Edit tracking data
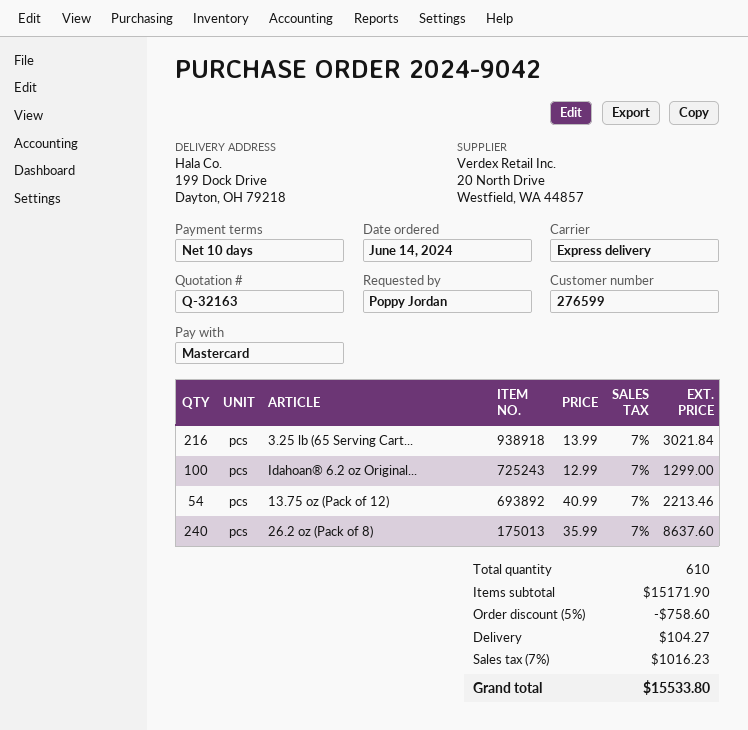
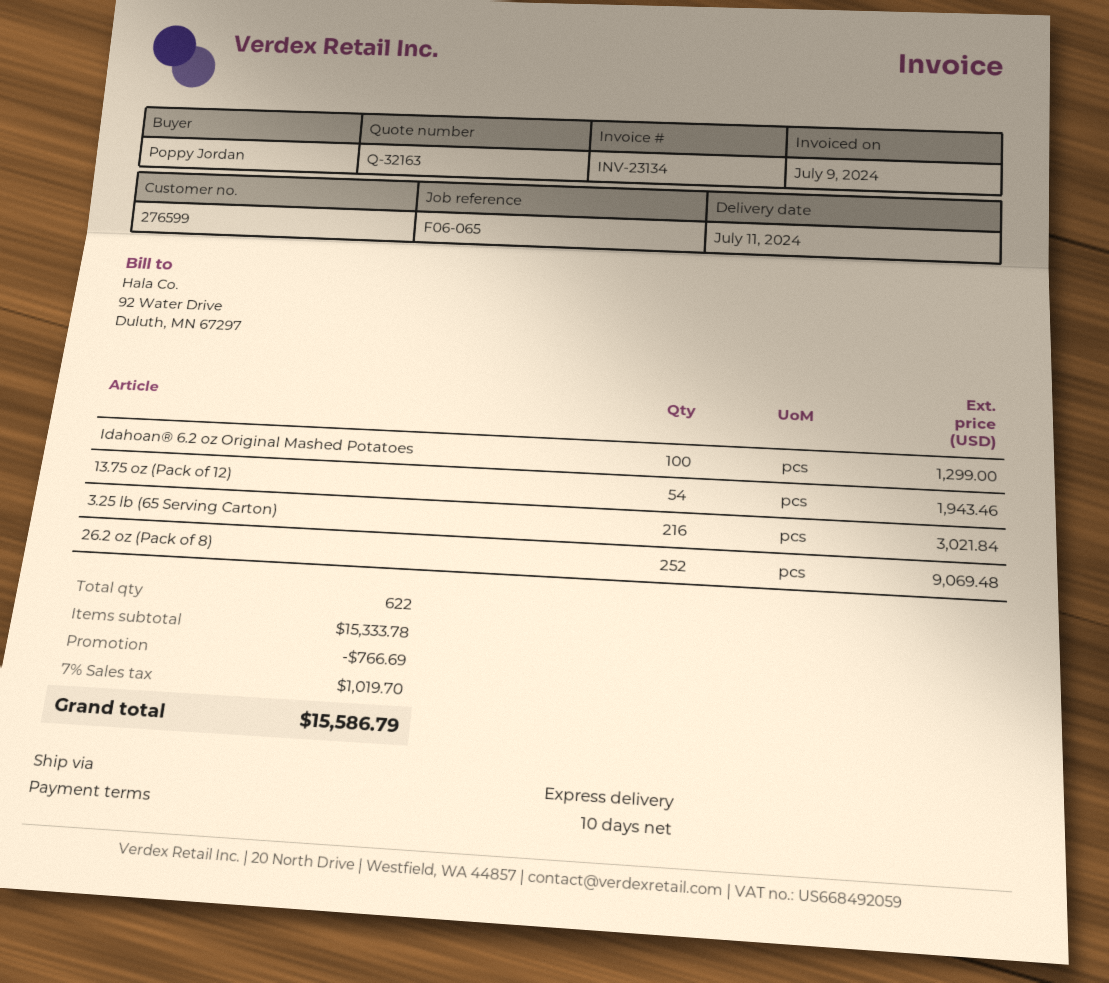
13.75 oz (Pack of 12): 54 for 2213.46 -> 54 for 1943.46
26.2 oz (Pack of 8): 240 for 8637.60 -> 252 for 9069.48
total quantity: 610 -> 622
subtotal: 15171.90 -> 15333.78
discount: 758.60 -> 766.69
shipping: 104.27 -> none
tax: 7% = 1016.23 -> 7% = 1019.70
total: 15533.80 -> 15586.79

◆ TO DO ◆
Check the data for the word "Pack" and pull out the lines that have it.

◆ ANSWER TO THIS EXERCISE ◆
13.75 oz (Pack of 12): 54 for 2213.46 -> 54 for 1943.46
26.2 oz (Pack of 8): 240 for 8637.60 -> 252 for 9069.48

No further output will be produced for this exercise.